American computer scientist

Trevor Jackson Darrell is an American computer scientist and professor at the University of California, Berkeley. He is known for his research on computer vision and machine learning and is one of the leading experts on topics such as deep learning and explainable AI.

Darrell's group at UC Berkeley developed the Caffe deep-learning library.

== Education ==

- 1996, Ph.D., Media Arts & Sciences, Media Lab, Massachusetts Institute of Technology, under Alex Pentland
- 1991, S.M., Massachusetts Institute of Technology
- 1988, B.S.E., Computer Science, University of Pennsylvania
- 1984, Phillips Academy

== Career ==
When Darrell finished his PhD in 1996, he joined the Interval Research Corporation. In 1999, he left the corporation for the MIT EECS department. In 2008, he left MIT for the University of California, Berkeley, where he is now a professor in the CS Division. Darrell co-founded the BAIR laboratory at UC Berkeley.

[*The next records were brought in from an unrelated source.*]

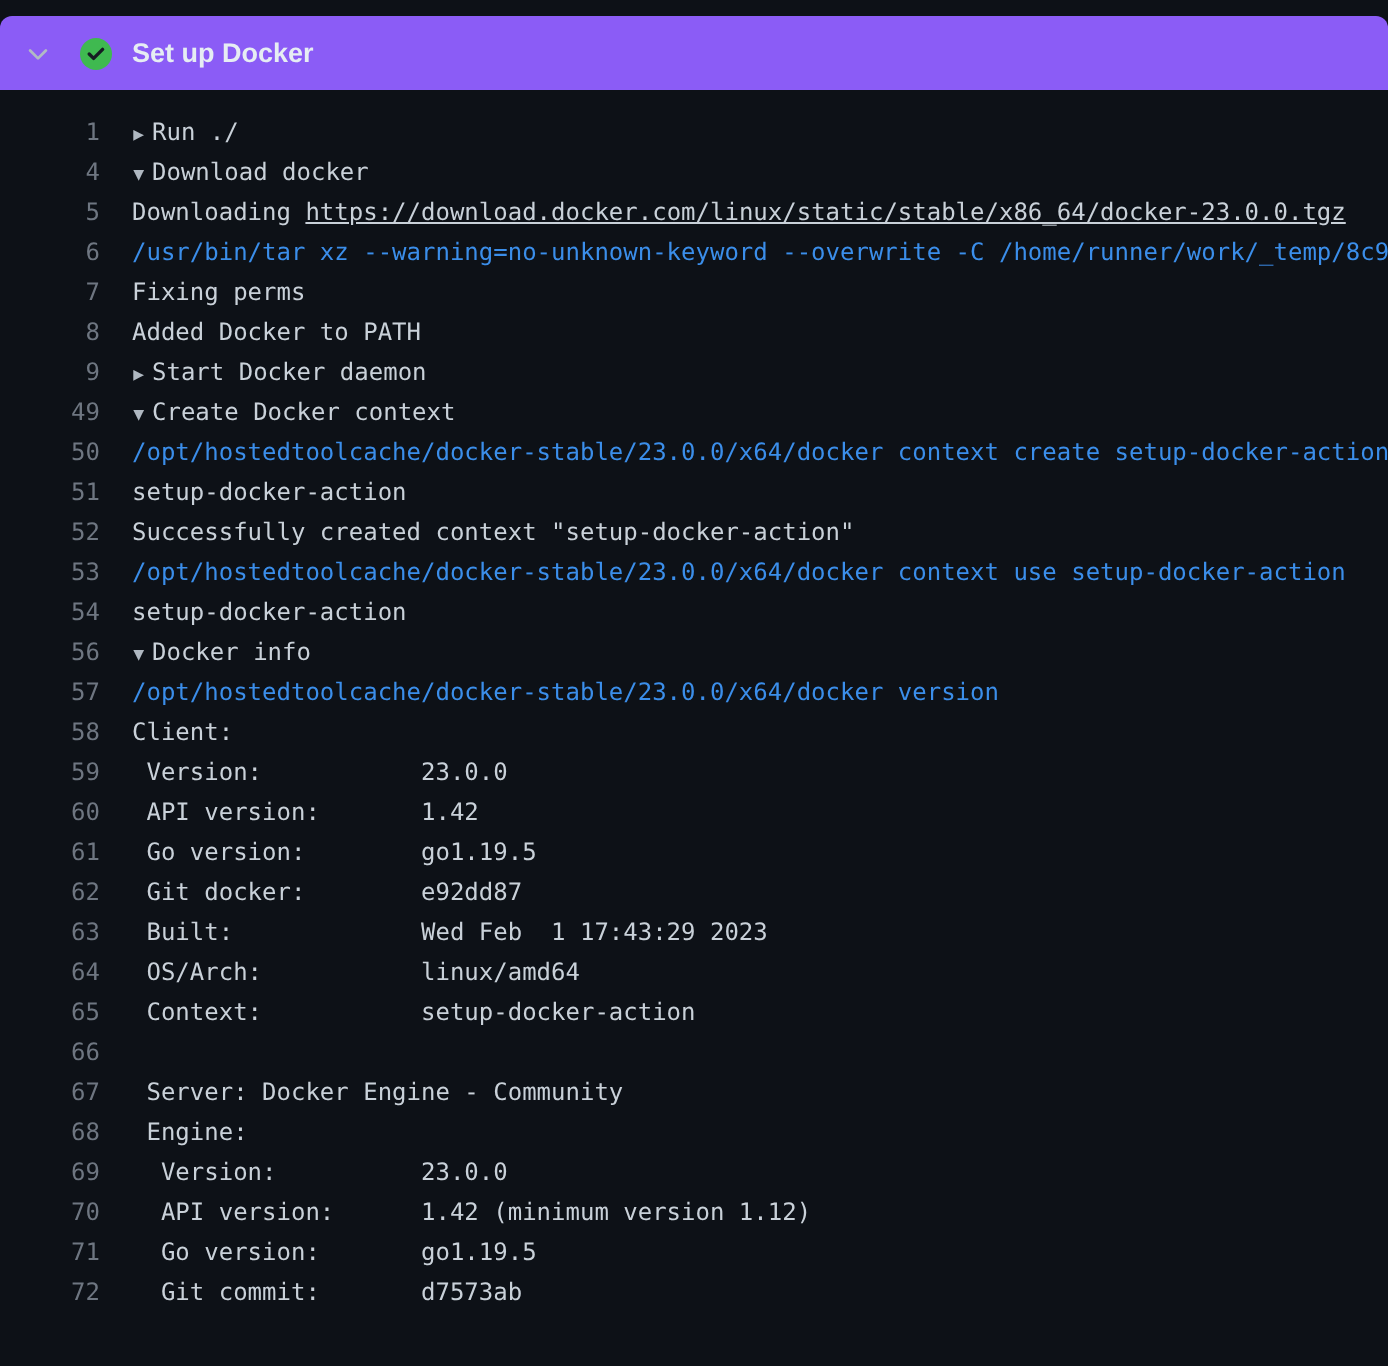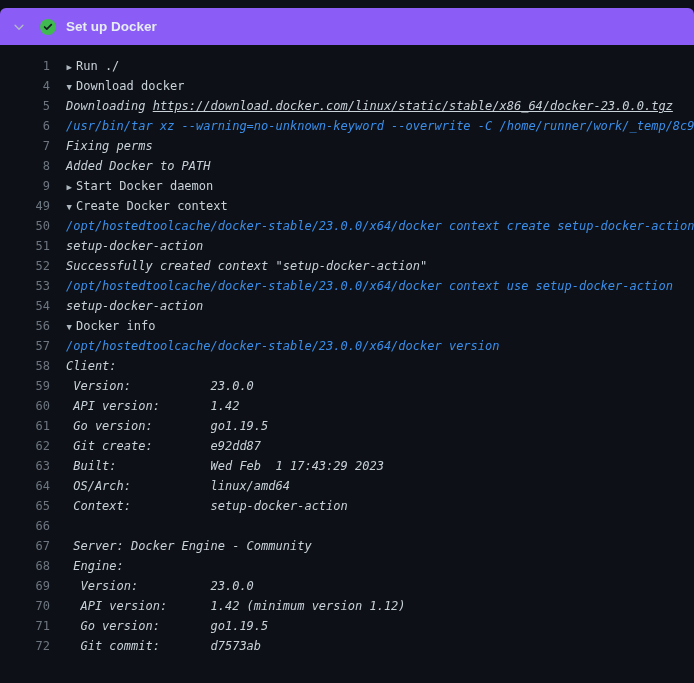--- a/index.html
+++ b/index.html
@@ -43,21 +43,21 @@
     cursor:pointer;
     user-select:none;
   }
   .line-content {
     margin-left:12px;
     color: var(--log-text, #c9d1d9);
     white-space:pre;
     overflow:hidden;
     text-align:right;
   }
-  .line-content.text, .line-content.command { padding-left:4px;font-style:italic; }
+  .line-content.text, .line-content.command { padding-left:4px; }
   .line-content.command { color: var(--command-blue, #3b8eea); }
   .arrow {
     display:inline-block;
     width:10px;
     margin-right:4px;
     font-size:9px;
     color:#afb8c1;
     cursor:pointer;
   }
   .log-link {
@@ -97,21 +97,21 @@
     <div class="log-line"><span class="line-num">51</span><span class="line-content text">setup-docker-action</span></div>
     <div class="log-line"><span class="line-num">52</span><span class="line-content text">Successfully created context "setup-docker-action"</span></div>
     <div class="log-line"><span class="line-num">53</span><span class="line-content command">/opt/hostedtoolcache/docker-stable/23.0.0/x64/docker context use setup-docker-action</span></div>
     <div class="log-line"><span class="line-num">54</span><span class="line-content text">setup-docker-action</span></div>
     <div class="log-line"><span class="line-num">56</span><span class="line-content group"><span class="arrow">▼</span><span>Docker info</span></span></div>
     <div class="log-line"><span class="line-num">57</span><span class="line-content command">/opt/hostedtoolcache/docker-stable/23.0.0/x64/docker version</span></div>
     <div class="log-line"><span class="line-num">58</span><span class="line-content text">Client:</span></div>
     <div class="log-line"><span class="line-num">59</span><span class="line-content text"> Version:           23.0.0</span></div>
     <div class="log-line"><span class="line-num">60</span><span class="line-content text"> API version:       1.42</span></div>
     <div class="log-line"><span class="line-num">61</span><span class="line-content text"> Go version:        go1.19.5</span></div>
-    <div class="log-line"><span class="line-num">62</span><span class="line-content text"> Git create:        e92dd87</span></div>
+    <div class="log-line"><span class="line-num">62</span><span class="line-content text"> Git docker:        e92dd87</span></div>
     <div class="log-line"><span class="line-num">63</span><span class="line-content text"> Built:             Wed Feb  1 17:43:29 2023</span></div>
     <div class="log-line"><span class="line-num">64</span><span class="line-content text"> OS/Arch:           linux/amd64</span></div>
     <div class="log-line"><span class="line-num">65</span><span class="line-content text"> Context:           setup-docker-action</span></div>
     <div class="log-line"><span class="line-num">66</span><span class="line-content text"></span></div>
     <div class="log-line"><span class="line-num">67</span><span class="line-content text"> Server: Docker Engine - Community</span></div>
     <div class="log-line"><span class="line-num">68</span><span class="line-content text"> Engine:</span></div>
     <div class="log-line"><span class="line-num">69</span><span class="line-content text">  Version:          23.0.0</span></div>
     <div class="log-line"><span class="line-num">70</span><span class="line-content text">  API version:      1.42 (minimum version 1.12)</span></div>
     <div class="log-line"><span class="line-num">71</span><span class="line-content text">  Go version:       go1.19.5</span></div>
     <div class="log-line"><span class="line-num">72</span><span class="line-content text">  Git commit:       d7573ab</span></div>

His former students include Kristen Grauman, Louis-Philippe Morency, Kate Saenko, Yangqing Jia, Tete Xiao, and Raquel Urtasun (postdoc).

== Family ==
Darrell was born in New York City in 1966. Darrell's parents were Richard and Constance Darrell. Darrell is a grandson of American attorney Norris Darrell.
Darrell is married to Lisa Hagstrom, whose father was the Swedish and Stanford academic Stig Hagstrom.